Jumat, 27 Juni 2008

Tale of botched terror war marred by errors (AP)

"Hunting Bin Laden" (Skyhorse Publishing. 229 pages. $24.95), by Rob Schultheis: Veteran war correspondent Rob Schultheis draws a line in the sand early in his new book, "Hunting Bin Laden."

"There's never been a stranger war than the one America has been waging since the events on 9/11," he writes.

The United States is occupying a country -- Iraq -- that had nothing to do with the attacks, while Saudi Arabia and Pakistan, "the real powers behind 9/11," are honored allies receiving billions in U.S. funding, Schultheis says.

One army officer he knew in Iraq put it this way: "It's as if on December 8, 1941, we declared war on Brazil, Iceland, and New Zealand, and announced that Japan, Germany, and Italy were our closest allies in the conflict."

While reasonable minds can debate the rationale for invading Afghanistan and Iraq, everyone should be alarmed at the errors committed as part of that response. These mistakes, Schultheis convincingly argues, have become serious obstacles in the fight on terrorism.

Schultheis is one of the few reporters on the planet in a perfect position to make this argument given his firsthand knowledge of the countries, the players and the history.

This is no journalist researching conflicts by way of the Internet. He's been to the heart of the storm numerous times, in places so remote and dangerous that Westerners, soldiers included, dare not tread.

His previous book, "Waging Peace: A Special Operation Team's Battle to Rebuild Iraq," was based on six months in 2004 he spent embedded with a seven-member U.S. Army Civil Affairs team working in a Shi'ite neighborhood in Baghdad.

His new book starts by reviewing Afghanistan's recent bloody history from the perspective of a journalist who was reporting on the country long before the Taliban was a household name.

There's the Afghani campaign to oust the hated Russians. The destructive infighting of the warlords who destroyed their post-Soviet country and laid the ground for the Taliban's rise. And then the Taliban itself: "fanatical brainwashing totalitarians ... gangs of murderous misogynistic boys."

Schultheis' tale is one of the rawest accounts of Afghanistan's suffering to emerge from a growing library documenting the country's misery. Those include Khaled Hosseini's novel "The Kite Runner," the Tom Hanks film "Charlie Wilson's War" and other nonfiction accounts, such as, "I Is for Infidel," by Kathy Gannon, based on her 18 years covering Afghanistan for The Associated Press.

"Poor Afghanistan, you navigated across it from one disaster or atrocity site to another," Schultheis writes. "... the country was a map of miseries, most of them visited upon the innocent."

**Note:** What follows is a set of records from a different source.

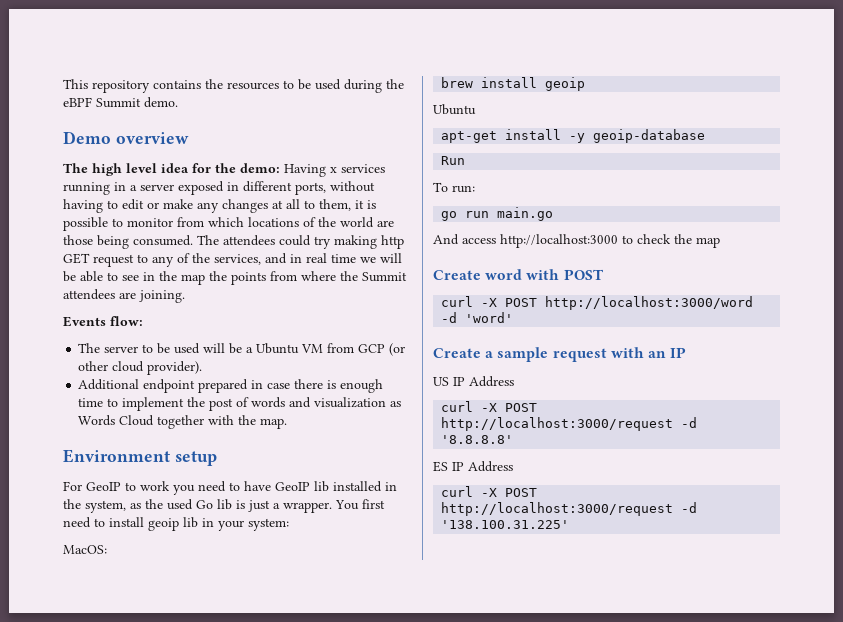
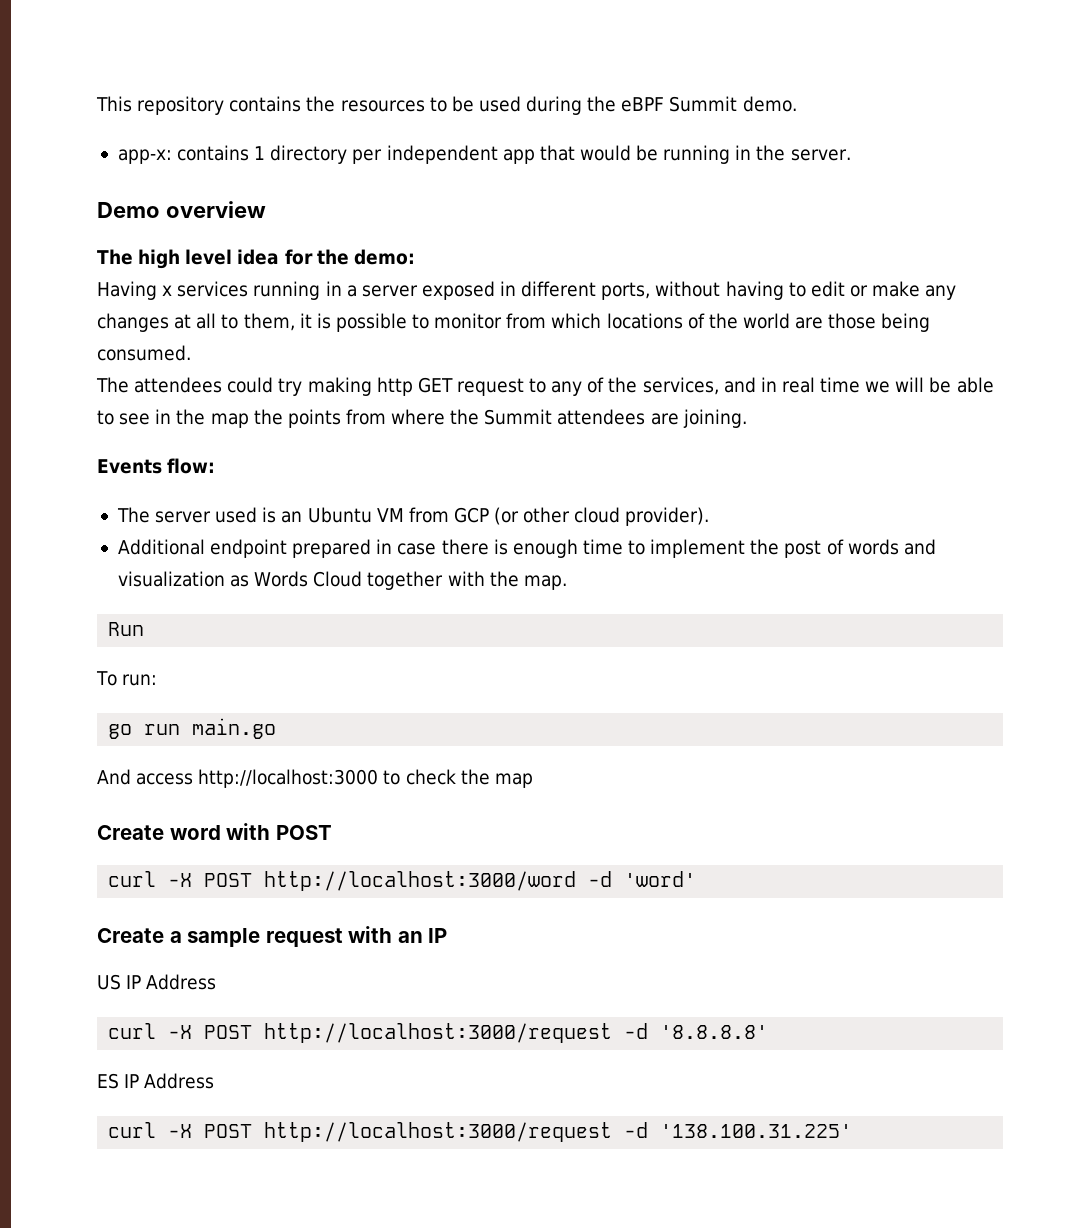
+ app-x: contains 1 directory per independent app that would be running in the server.
- The high level idea for the demo: Having x services running in a server exposed in different ports, without having to edit or make any changes at all to them, it is possible to monitor from which locations of the world are those being consumed. The attendees could try making http GET request to any of the services, and in real time we will be able to see in the map the points from where the Summit attendees are joining.
+ The high level idea for the demo:
+ Having x services running in a server exposed in different ports, without having to edit or make any changes at all to them, it is possible to monitor from which locations of the world are those being consumed.
+ The attendees could try making http GET request to any of the services, and in real time we will be able to see in the map the points from where the Summit attendees are joining.
- The server to be used will be a Ubuntu VM from GCP (or other cloud provider).
+ The server used is an Ubuntu VM from GCP (or other cloud provider).
- Environment setup
- For GeoIP to work you need to have GeoIP lib installed in the system, as the used Go lib is just a wrapper. You first need to install geoip lib in your system:
- MacOS:
- brew install geoip
- Ubuntu
- apt-get install -y geoip-database

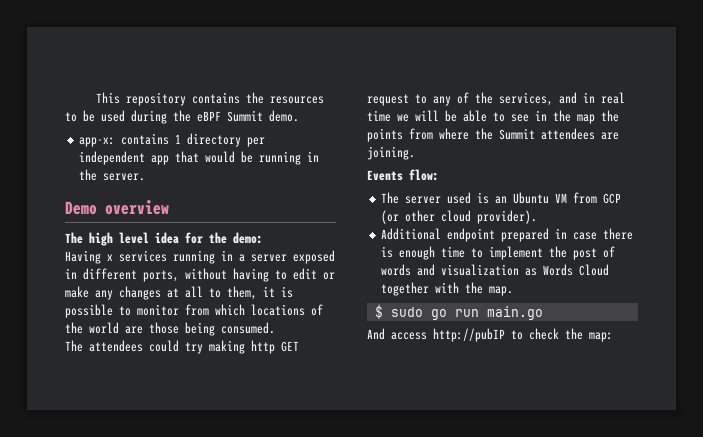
- Run
- To run:
- go run main.go
+ $ sudo go run main.go
- And access http://localhost:3000 to check the map
- Create word with POST
- curl -X POST http://localhost:3000/word -d 'word'
- Create a sample request with an IP
- US IP Address
- curl -X POST http://localhost:3000/request -d '8.8.8.8'
- ES IP Address
- curl -X POST http://localhost:3000/request -d '138.100.31.225'
+ And access http://pubIP to check the map:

Schultheis has great regard for many of the soldiers he met in Iraq. But he's also contemptuous of the ways many other soldiers undermine the U.S. mission with boorish behavior and open hostility toward the people whose country they're occupying.

In one painful anecdote, Iraqi colleagues and their families spend hours preparing a huge feast for a departing military intelligence officer, only to see him and his buddies announce they're leaving in search of a party with alcohol.

Such troops, Schultheis writes, "were sent to provide security for nation-building efforts and to help create allies; they ended up creating enemies and undermining the reconstruction process."

Unfortunately, the passion and solid reporting that Schultheis brings to his subject is undercut by the book's slapdash approach. "Hunting Bin Laden" is unorganized and lacks a consistent voice, and, most annoying of all, is rife with spelling mistakes, grammatical errors and dropped words.

It's frustrating to see such sloppiness in a book whose subject matter is so important. Sadly, the errors of the printed page will cause some to overlook the errors of a country at war. And that can't have been Schultheis' intent.